BEGIN Data extract

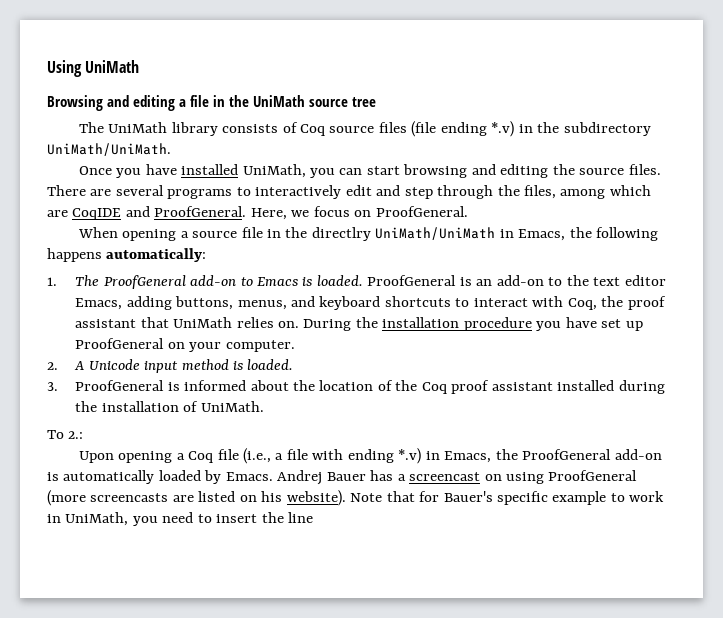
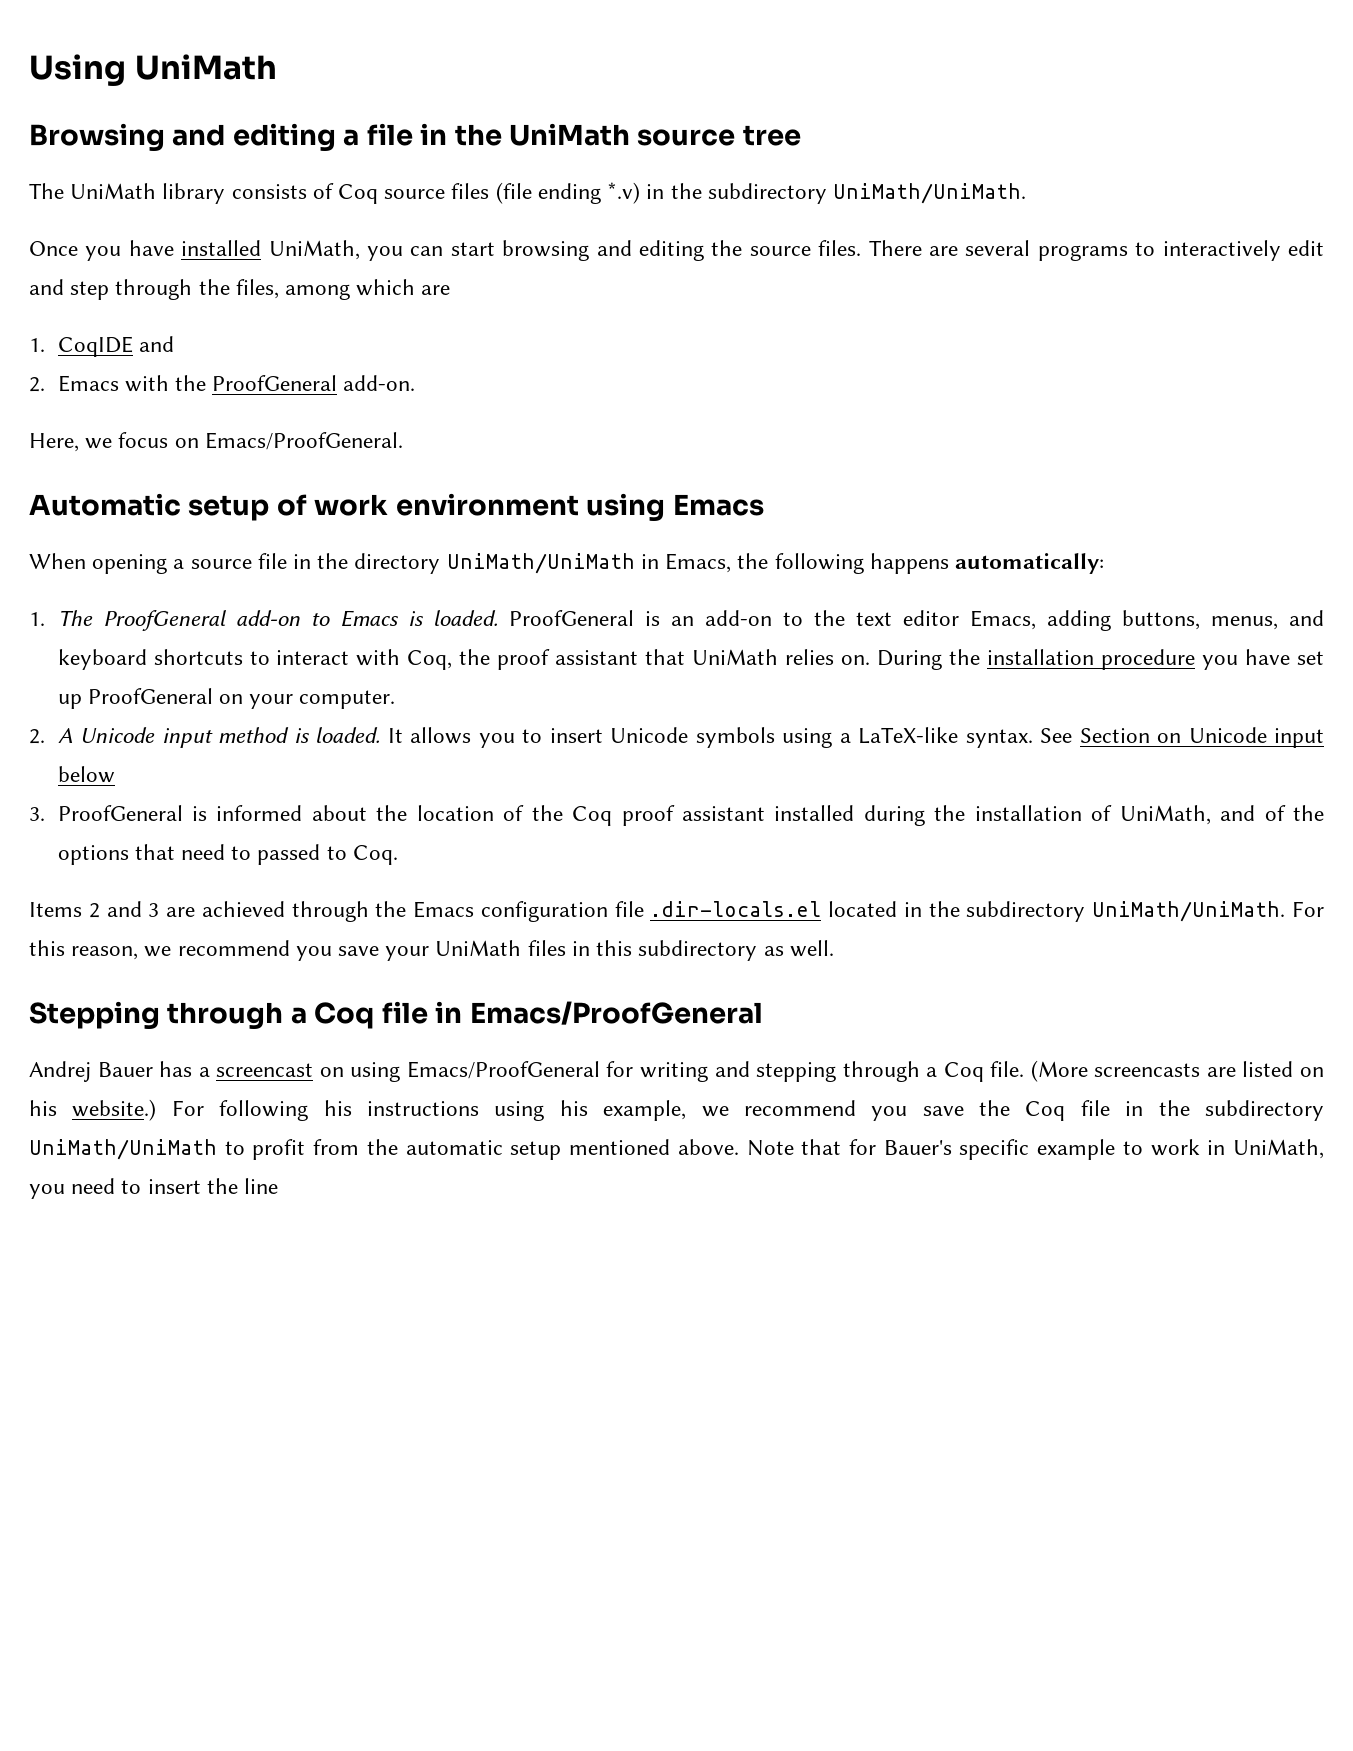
(68, 213) none -> [29,338,45,352] // 1.
[154,206,468,220] ProofGeneral. Here, we focus on ProofGeneral. -> [29,375,416,392] [29,432,403,452] [29,493,764,521] // 2. Emacs with the ProofGeneral add-on. // Here, we focus on Emacs/ProofGeneral. // Automatic setup of work environment using Emacs
[311,227,371,241] directlry -> [354,553,441,574] directory
(294, 364) none -> [387,727,1325,748] [57,766,115,783] It allows you to insert Unicode symbols using a LaTeX-like syntax. See Section on Unicode input below
[200,401,264,412] [47,430,84,439] [78,448,662,464] [47,470,273,484] UniMath. // To 2.: // Upon opening a Coq file (i.e., a file with ending *.v) in Emacs, the ProofGeneral add-on is automatically loaded by Emacs. -> [1119,805,1325,825] [57,844,398,865] [29,901,1324,922] [29,940,834,961] [29,1001,763,1029] UniMath, and of the options that need to passed to Coq. // Items 2 and 3 are achieved through the Emacs configuration file .dir-locals.el located in the subdirectory UniMath/UniMath. For this reason, we recommend you save your UniMath files in this subdirectory as well. // Stepping through a Coq file in Emacs/ProofGeneral //
[548,470,638,481] [47,490,86,506] ProofGeneral (more -> [406,1060,1088,1082] Emacs/ProofGeneral for writing and stepping through a Coq file. (More
[286,490,346,506] website). -> [72,1099,1325,1121] [29,1139,739,1160] website.) For following his instructions using his example, we recommend you save the Coq file in the subdirectory UniMath/UniMath to profit from the automatic setup mentioned above.

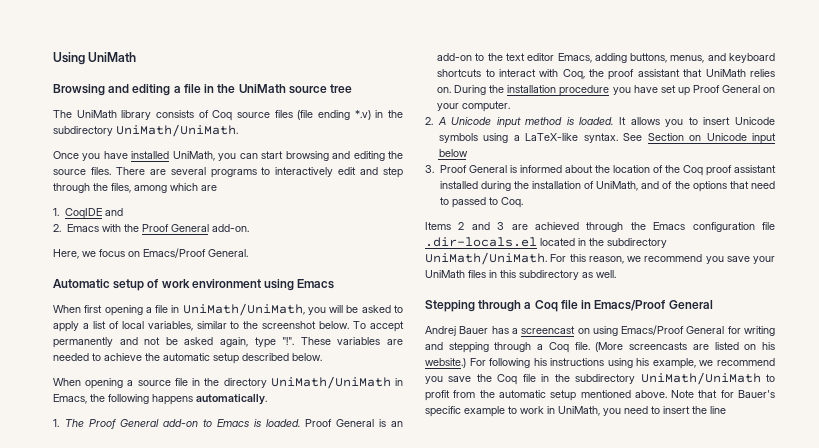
[212,375,338,391] ProofGeneral -> [141,224,209,232] Proof General
[204,432,403,450] Emacs/ProofGeneral. -> [143,248,248,258] Emacs/Proof General.
(764, 505) none -> [53,303,403,316] [53,321,405,332] [53,337,403,348] [53,353,322,364] // When first opening a file in UniMath/UniMath, you will be asked to apply a list of local variables, similar to the screenshot below. To accept permanently and not be asked again, type "!". These variables are needed to achieve the automatic setup described below.
[954,553,1104,574] automatically: -> [196,394,267,405] automatically.
[102,610,227,631] ProofGeneral -> [89,419,160,429] Proof General
[508,610,634,626] ProofGeneral -> [305,419,375,427] Proof General
[87,688,213,704] ProofGeneral -> [692,85,760,93] Proof General
[57,805,183,821] ProofGeneral -> [439,165,507,173] Proof General
[469,1001,763,1025] Emacs/ProofGeneral -> [594,300,713,311] Emacs/Proof General
[406,1061,600,1079] Emacs/ProofGeneral -> [621,325,725,335] Emacs/Proof General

END Data extract

What you need to do.
Transcribe the line that contains "[87,688,213,704] ProofGeneral ->" exactly, then each line after it through the end of the material. Nothing else belongs in the output.

The answer.
[87,688,213,704] ProofGeneral -> [692,85,760,93] Proof General
[57,805,183,821] ProofGeneral -> [439,165,507,173] Proof General
[469,1001,763,1025] Emacs/ProofGeneral -> [594,300,713,311] Emacs/Proof General
[406,1061,600,1079] Emacs/ProofGeneral -> [621,325,725,335] Emacs/Proof General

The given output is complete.